“I don’t want to hurt you,” he said.
“My leg is fine,” Ava said. It itched like the devil in the sweltering sun, but otherwise, she could practically run a marathon—as long as Remy kept kissing her.
“I didn’t mean your leg,” he said. “There are things that I’ve done that I need to take responsibility for.”
Ava didn’t like the sound of that.
“Go home,” he said, his words less harsh than they were when she’d arrived. They were saturated with emotion. “Please, go home.”
If Remy were to take the knife he always had hidden and stabbed her with it, it wouldn’t hurt nearly as much as his plea for her to go away.
“I’ll go,” she agreed, taking a shaky breath. “But not until you tell me the truth. Why are you pushing me away?”
He took a step back, giving Ava room that she didn’t want. She felt the loss as if it were another stab.
He rubbed his jaw, looking at Ava as if she was the source of his conflict.
“There’s a lot you don’t know,” he started. “Some things I just found out.”
“How bad could it be?” she asked, reaching for him but falling short when he retreated again. “Remy, don’t do this. Not again. We’ve been through too much. I just want to be with you.”
“You won’t, not after what I’ve done.”
She crossed her arms, wondering if he’d tell her what French had hinted at. But it couldn’t be true. She wouldn’t believe it. And even for the sake of argument that he really was the man behind the attack, he didn’t consciously do it. He was under the influence of drugs. He couldn’t know or control what he was doing.
Remy stepped farther away, as if what he was going to say would inflict wounds.
“Is it about what happened at camp?”
Remy gave a short nod.
“French told me what he suspected,” Ava clipped. “I don’t believe it.”

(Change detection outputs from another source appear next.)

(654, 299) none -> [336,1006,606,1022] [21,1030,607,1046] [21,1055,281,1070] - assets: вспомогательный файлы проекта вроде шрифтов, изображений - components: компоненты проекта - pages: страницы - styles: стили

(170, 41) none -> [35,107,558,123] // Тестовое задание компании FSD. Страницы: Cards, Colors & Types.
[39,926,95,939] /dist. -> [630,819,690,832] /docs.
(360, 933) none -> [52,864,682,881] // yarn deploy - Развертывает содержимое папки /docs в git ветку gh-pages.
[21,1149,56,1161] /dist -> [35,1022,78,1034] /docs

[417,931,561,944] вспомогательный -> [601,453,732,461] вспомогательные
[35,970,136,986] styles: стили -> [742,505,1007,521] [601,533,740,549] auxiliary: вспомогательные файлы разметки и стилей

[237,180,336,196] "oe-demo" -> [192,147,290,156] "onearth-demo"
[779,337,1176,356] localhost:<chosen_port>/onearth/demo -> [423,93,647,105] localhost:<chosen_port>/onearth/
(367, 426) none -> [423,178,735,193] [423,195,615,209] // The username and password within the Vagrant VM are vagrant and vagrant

“French knows?” Remy asked. “But how? I only just found out.”
“French knows too much for his own good,” Ava said. “He wouldn’t dare tell anyone what he suspects. It wouldn’t change anything anyway.”
“It doesn’t matter either way. I have to turn myself in. I have to make amends to those I hurt.”
Ava shook her head. Drugged or not, the courts would lock Remy away for something he didn’t even remember. It wasn’t fair. “No. You don’t have to. It was a long time ago, and Boyer was lying. He wasn’t even there. No one could prove that you were the gunman.”
“But it was my gun. I’d know.”
“You don’t know anything. You were drugged. You can’t plead guilty to something you have no recollection of.”
“It’s not up for debate,” Remy stated, his voice nearing a growl.
“Haven’t you been through enough? Haven’t we all suffered enough?” Ava wanted to scream, “What about me?” But it wouldn’t matter. She knew Remy too well. His sense of justice, while normally spot-on, was now working against him. There were so many sides to Remy that she both loved and hated at the same time. The only one who could knock some sense into him now was David.
David . . .
He was a witness. He could fix this.
Ava looked to the cave. “Is David in there?” she asked, not bothering to wait for an answer. With her crutches, she hopped the short path.
Remy’s hand clamped onto her shoulder before she could enter. “Ava, please. Go home.”
“I want to see David first.”
With a great breath, Remy let go, allowing her to continue. Ava spotted David right away when she entered. The cave was shallow and a perfect fit for two. Too bad she couldn’t kick David out.
She peered down at him, the afternoon light casting shadows on this thinning body.
“Have you been feeding him?” she asked, startled.
“Yes. I’ve been making broths and slowly feeding him.”
Remy didn’t do anything slowly . . . well, there were times . . . but this was different. He probably forced the broth down David’s throat, cursing the whole time.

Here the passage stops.